_What to work on_: Please, without any pictures, set down exactly the part of the listing below that opens with the line containing "and Engage with" and closes with the line containing "height: 27px ->".

_Data for analysis_:
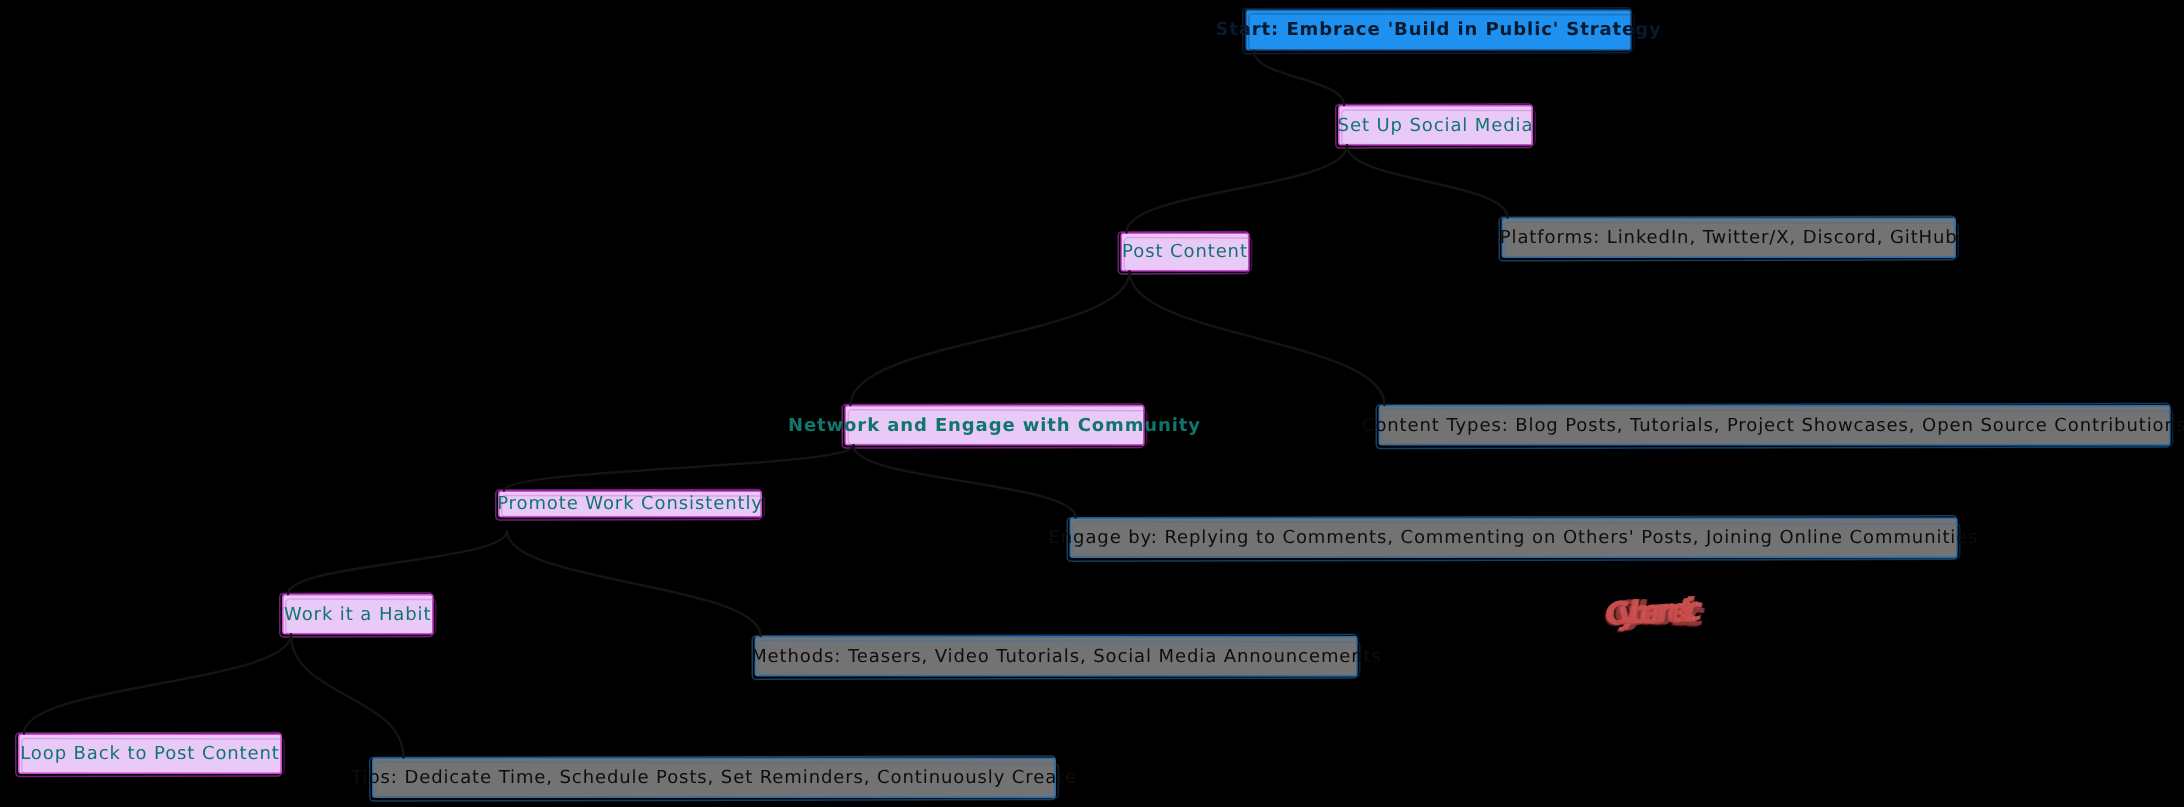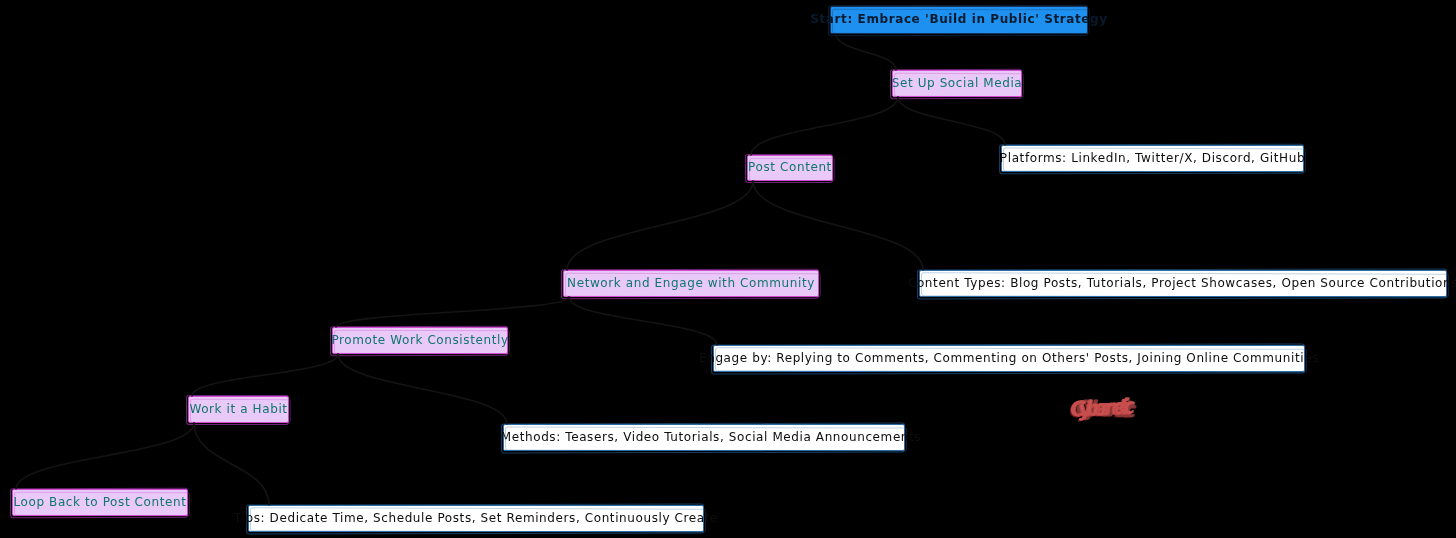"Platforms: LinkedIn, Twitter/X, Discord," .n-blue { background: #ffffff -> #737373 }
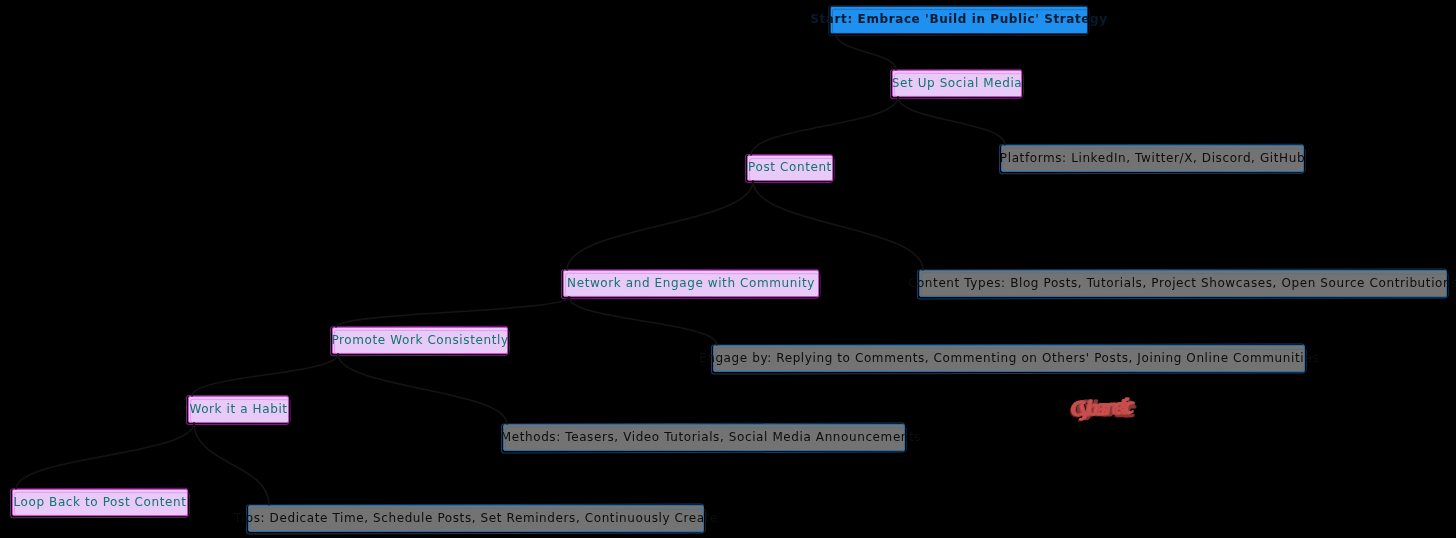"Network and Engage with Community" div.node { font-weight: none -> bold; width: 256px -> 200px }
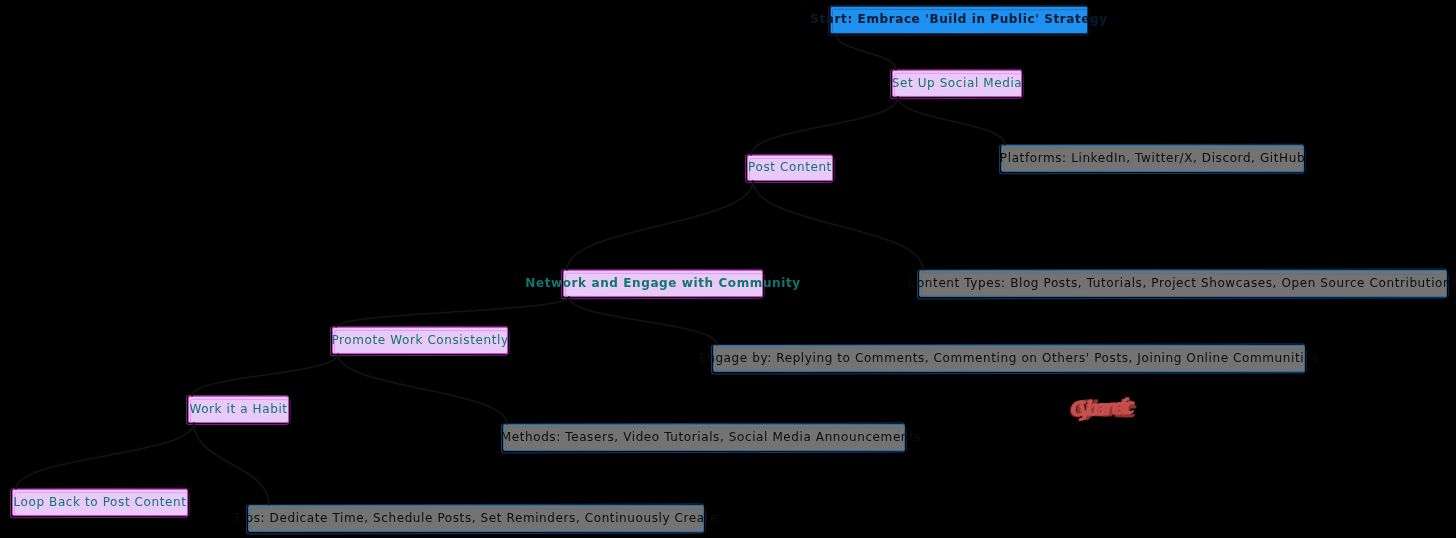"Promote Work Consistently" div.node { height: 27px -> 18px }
--
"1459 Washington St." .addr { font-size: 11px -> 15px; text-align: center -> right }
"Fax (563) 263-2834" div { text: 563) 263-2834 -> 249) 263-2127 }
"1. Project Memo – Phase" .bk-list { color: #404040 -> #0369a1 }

_Answer to the exercise_:
"Network and Engage with Community" div.node { font-weight: none -> bold; width: 256px -> 200px }
"Promote Work Consistently" div.node { height: 27px -> 18px }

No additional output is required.